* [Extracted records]
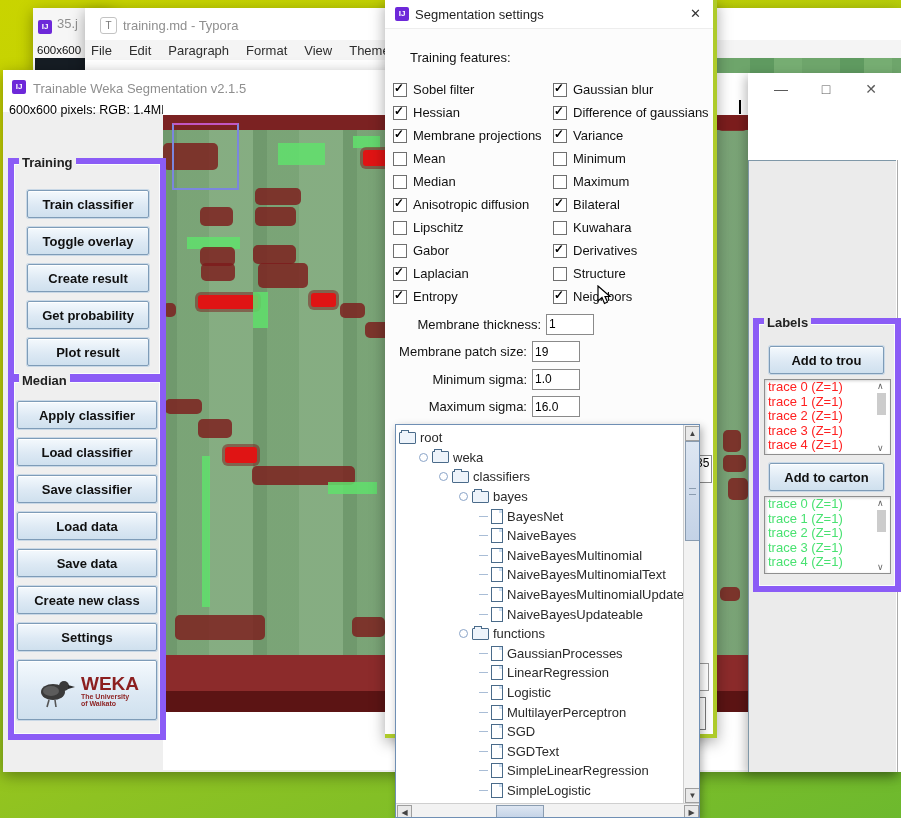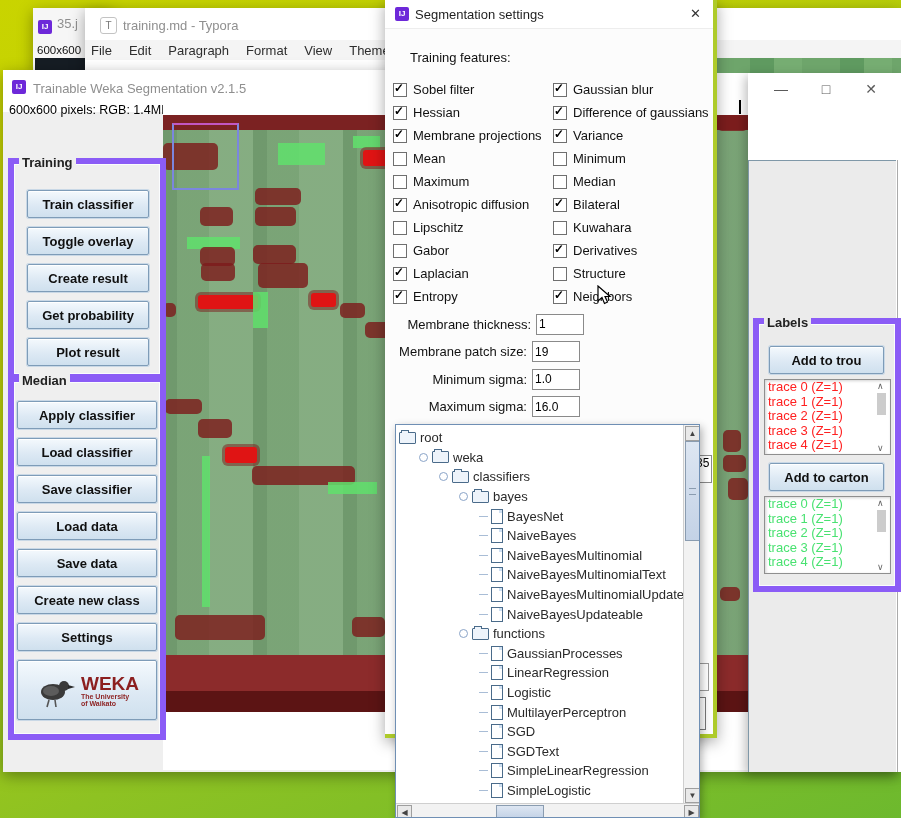--- a/index.html
+++ b/index.html
@@ -256,27 +256,27 @@
         <div class="feature-cell">
           <span class="cb"></span>
           <span>Mean</span>
         </div>
         <div class="feature-cell">
           <span class="cb"></span>
           <span>Minimum</span>
         </div>
         <div class="feature-cell">
           <span class="cb"></span>
+          <span>Median</span>
+        </div>
+        <div class="feature-cell">
+          <span class="cb"></span>
           <span>Maximum</span>
         </div>
         <div class="feature-cell">
-          <span class="cb"></span>
-          <span>Median</span>
-        </div>
-        <div class="feature-cell">
           <span class="cb on"></span>
           <span>Anisotropic diffusion</span>
         </div>
         <div class="feature-cell">
           <span class="cb on"></span>
           <span>Bilateral</span>
         </div>
         <div class="feature-cell">
           <span class="cb"></span>
           <span>Lipschitz</span>
@@ -304,21 +304,21 @@
         <div class="feature-cell">
           <span class="cb on"></span>
           <span>Entropy</span>
         </div>
         <div class="feature-cell">
           <span class="cb on"></span>
           <span>Neighbors</span>
         </div>
       </div>
     <div id="dialog-fields">
-        <div class="field-row" style="left: 4px; top: 313px; width: 320px; height: 22px;">
+        <div class="field-row" style="left: 14px; top: 313px; width: 320px; height: 22px;">
           <span class="field-label">Membrane thickness:</span>
           <input class="field-input" readonly="" value="1" style="">
         </div>
         <div class="field-row" style="left: 0px; top: 340.5px; width: 320px; height: 22px;">
           <span class="field-label">Membrane patch size:</span>
           <input class="field-input" readonly="" value="19" style="">
         </div>
         <div class="field-row" style="left: 0px; top: 368px; width: 320px; height: 22px;">
           <span class="field-label">Minimum sigma:</span>
           <input class="field-input" readonly="" value="1.0" style="">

* [Task description]
Wherever the string "left" appears in the entries, copy that line.

* [The completed task]
-        <div class="field-row" style="left: 4px; top: 313px; width: 320px; height: 22px;">
+        <div class="field-row" style="left: 14px; top: 313px; width: 320px; height: 22px;">
         <div class="field-row" style="left: 0px; top: 340.5px; width: 320px; height: 22px;">
         <div class="field-row" style="left: 0px; top: 368px; width: 320px; height: 22px;">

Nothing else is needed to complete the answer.